#### [What is expected]
Look through the records below for the line with "shipping method: standard -> pallet freight". Return that line and each one after it up to and including the line with "total: 5565.00 -> 5570.24", exactly.

#### [Extracted records]
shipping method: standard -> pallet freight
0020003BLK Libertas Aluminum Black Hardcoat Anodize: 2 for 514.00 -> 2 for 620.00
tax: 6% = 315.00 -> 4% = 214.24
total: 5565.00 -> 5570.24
* * *
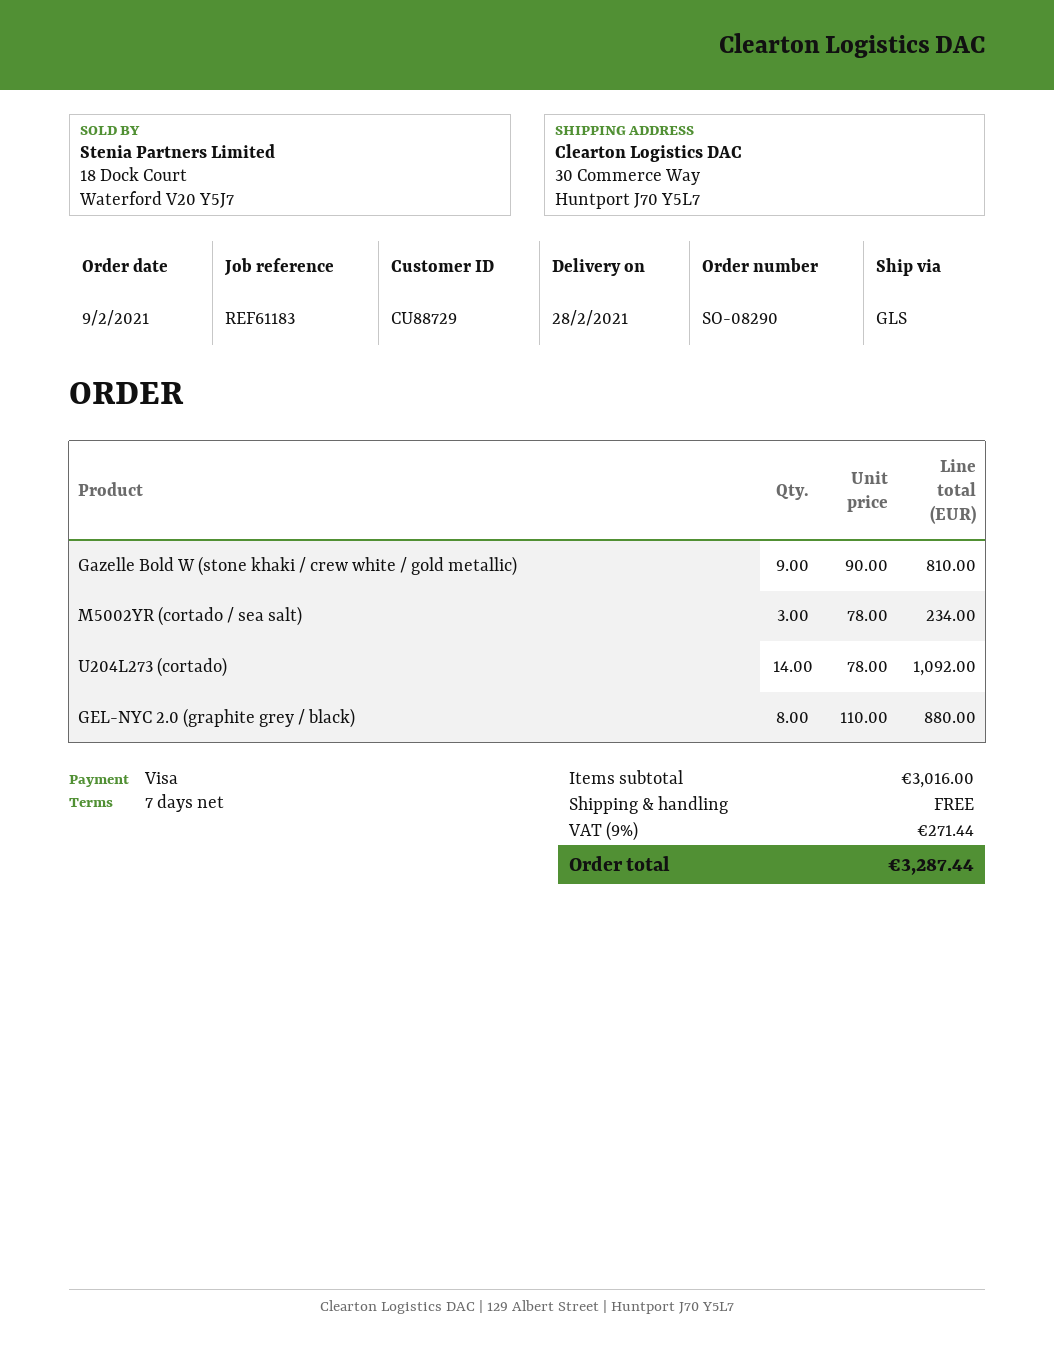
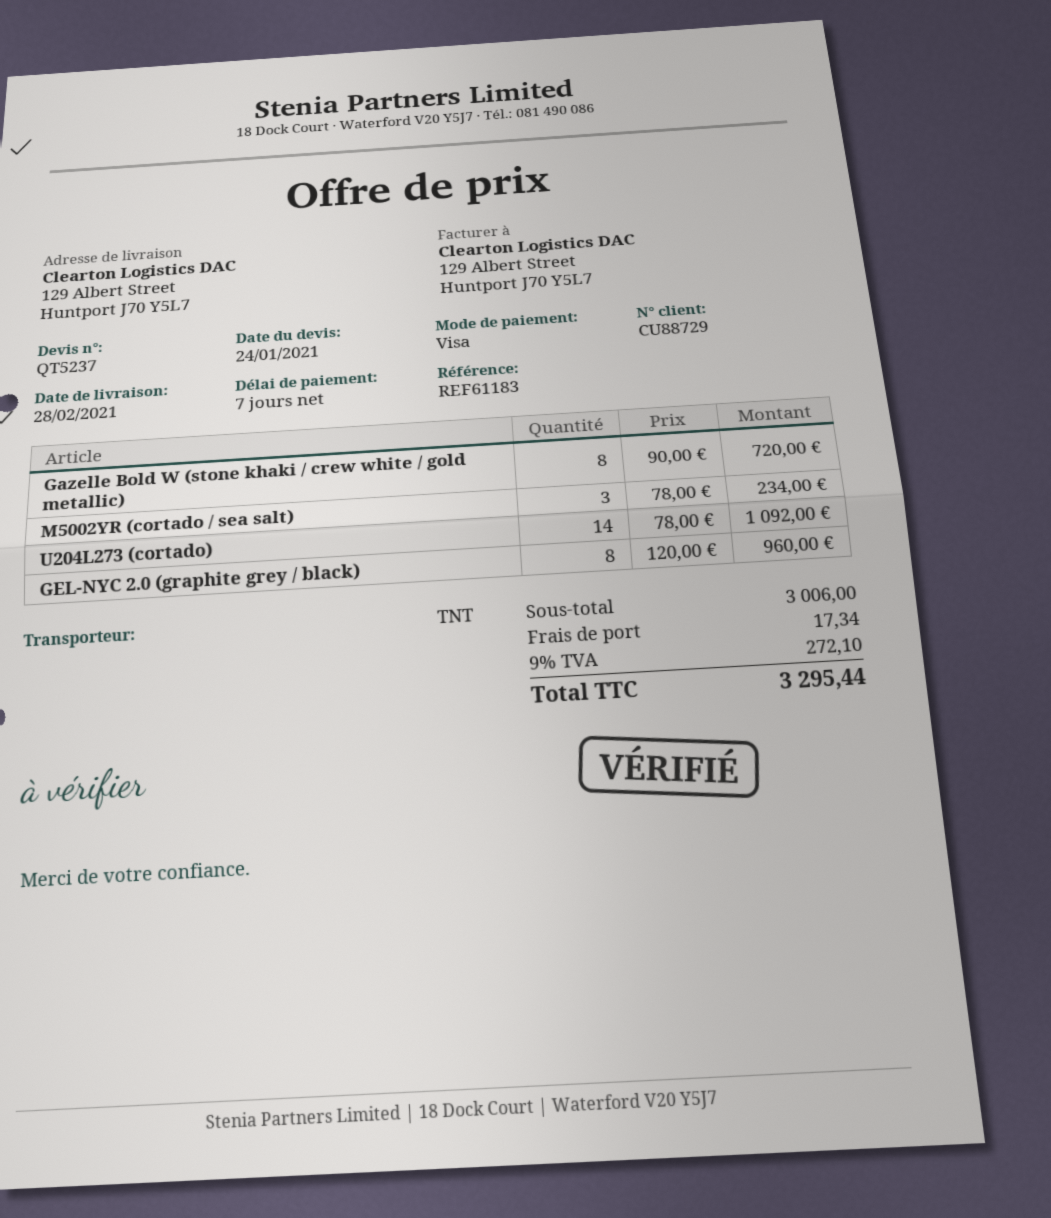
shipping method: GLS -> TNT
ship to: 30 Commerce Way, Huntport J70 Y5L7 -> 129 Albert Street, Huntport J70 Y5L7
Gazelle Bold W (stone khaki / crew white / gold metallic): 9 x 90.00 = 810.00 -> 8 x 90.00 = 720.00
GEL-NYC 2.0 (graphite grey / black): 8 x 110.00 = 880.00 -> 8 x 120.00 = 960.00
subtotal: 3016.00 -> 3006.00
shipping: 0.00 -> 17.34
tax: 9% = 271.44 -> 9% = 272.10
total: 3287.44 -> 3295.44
==
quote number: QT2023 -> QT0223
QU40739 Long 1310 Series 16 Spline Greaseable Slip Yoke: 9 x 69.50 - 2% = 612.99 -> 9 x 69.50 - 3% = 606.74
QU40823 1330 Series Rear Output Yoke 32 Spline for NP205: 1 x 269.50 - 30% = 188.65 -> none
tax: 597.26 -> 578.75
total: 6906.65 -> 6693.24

#### [Answer section]
shipping method: standard -> pallet freight
0020003BLK Libertas Aluminum Black Hardcoat Anodize: 2 for 514.00 -> 2 for 620.00
tax: 6% = 315.00 -> 4% = 214.24
total: 5565.00 -> 5570.24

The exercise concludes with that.